If you have glanced up from your commute home on the Madison or Milwaukee bus and thought you spied a giant camera at Two North Riverside Plaza, your eyes were not deceiving you. Part of the Butterflies & Buffalo project, the largest film camera in the world is currently on display now through October 31. The 35-foot-long film camera captures portraits on film negatives that are over 6-feet-tall and 4-feet-wide. The images have 1000x greater detail than digital film, creating vivid large-scale portraits that show every wrinkle, freckle and laugh line.

Photographer Dennis Manarchy, a Rockford native, created the project not only to honor the 200th anniversary of photography, but also to dedicate the project to documenting vanishing American cultures. Manarchy has already taken numerous photos (including a shoot where he turned a watershed into a camera in a swamp) and now wants to take the camera on the road to document at least 50 different distinctive cultural groups across America.

Funds were raised to build the actual camera, and now the project is working on raising money to further the scope of their documentation trip. You can donate online, which includes some pretty interesting art perks depending on the level of your donation. Make sure to stop by the plaza before the end of the month and check the exhibit out.

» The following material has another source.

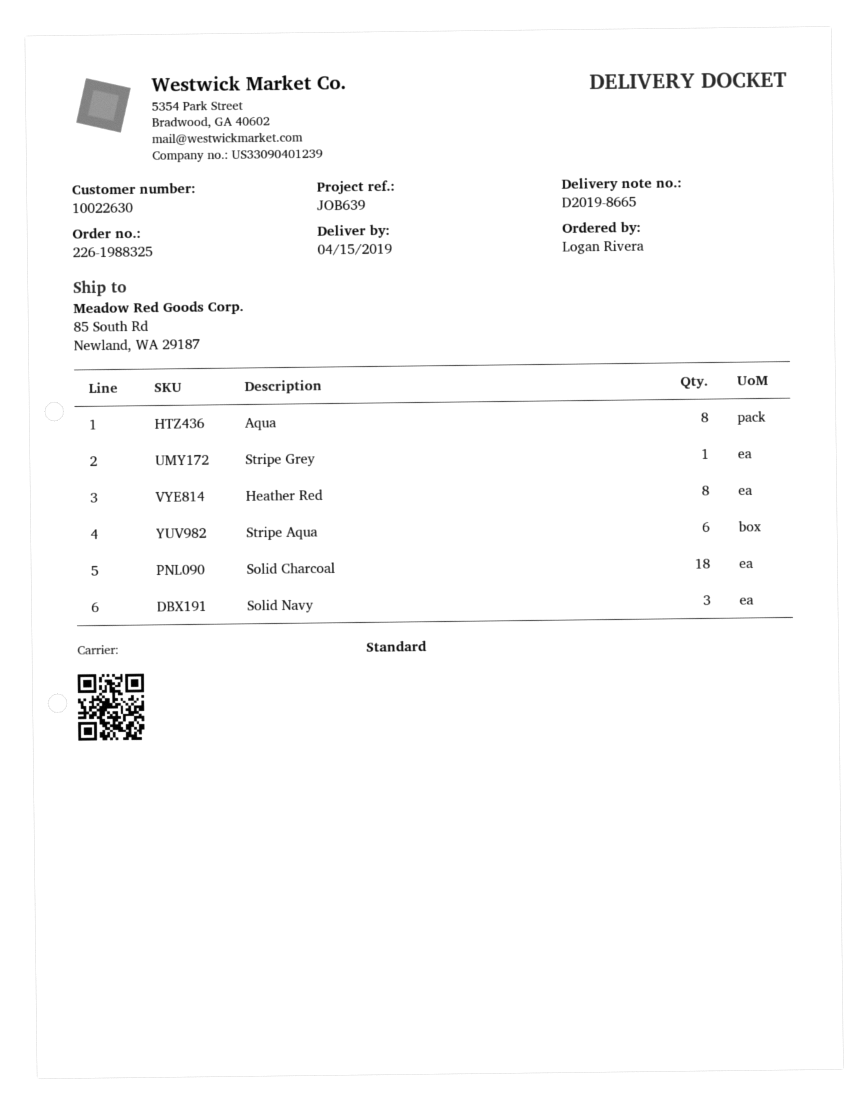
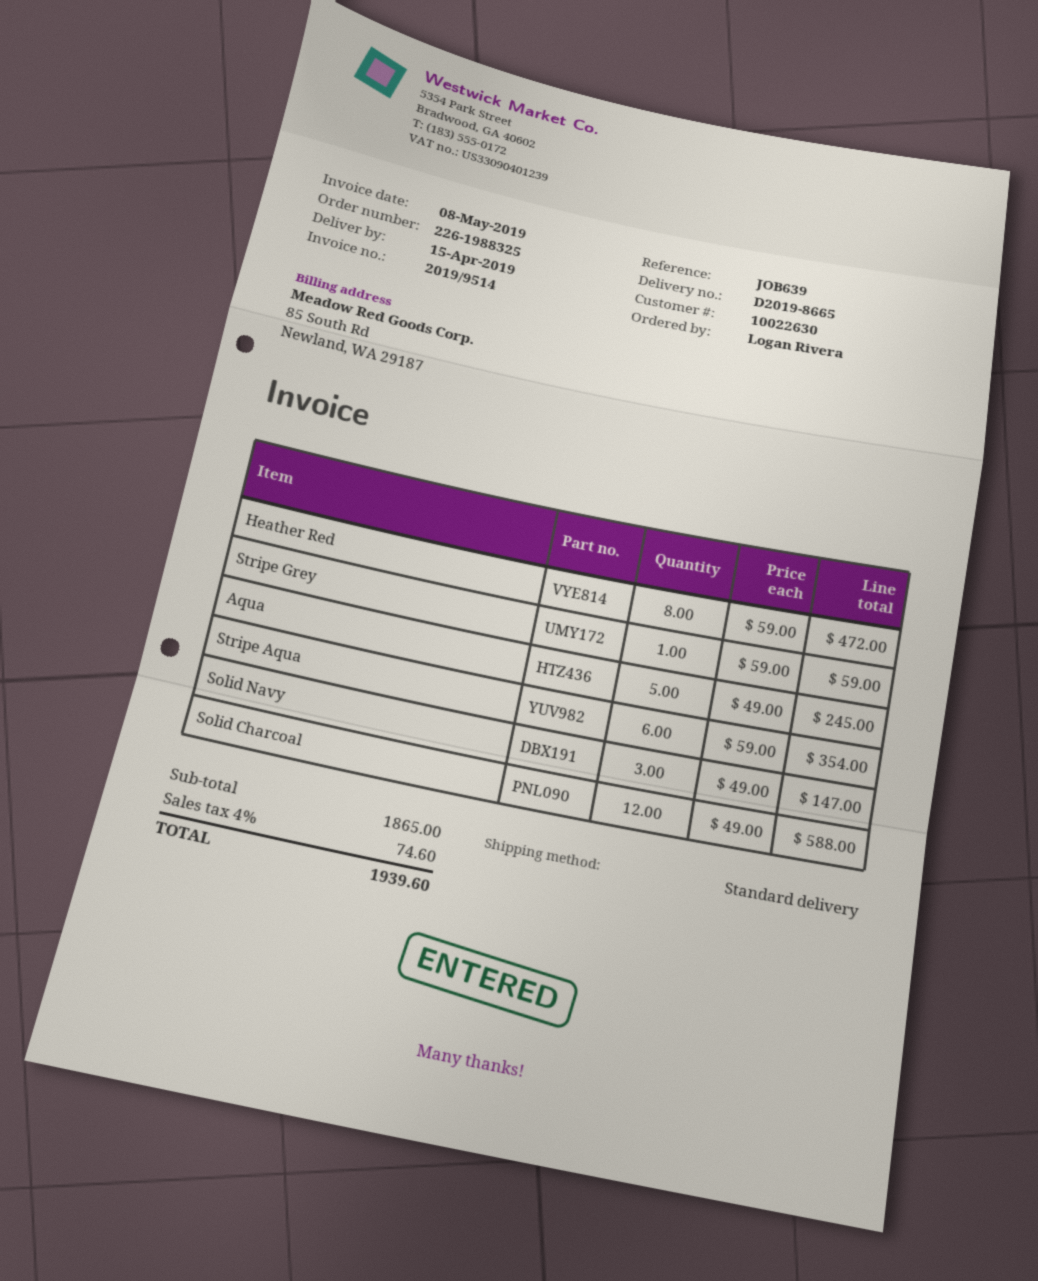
Aqua: 8 -> 5
Solid Charcoal: 18 -> 12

Besides the obvious joy of pretending to be in Honey, I Shrunk the Kids next to what I affectionately dubbed the “big ass camera,” it is worth stopping by to check out the photos on display as well. The details and expressions captures are so vivid it's almost spooky in nature, and is a wonderful mixture of different faces that we sometimes forget are a part of the American experience. You can follow along on Facebook and Twitter, and join the camera as it ventures out across the nation at the end of this month.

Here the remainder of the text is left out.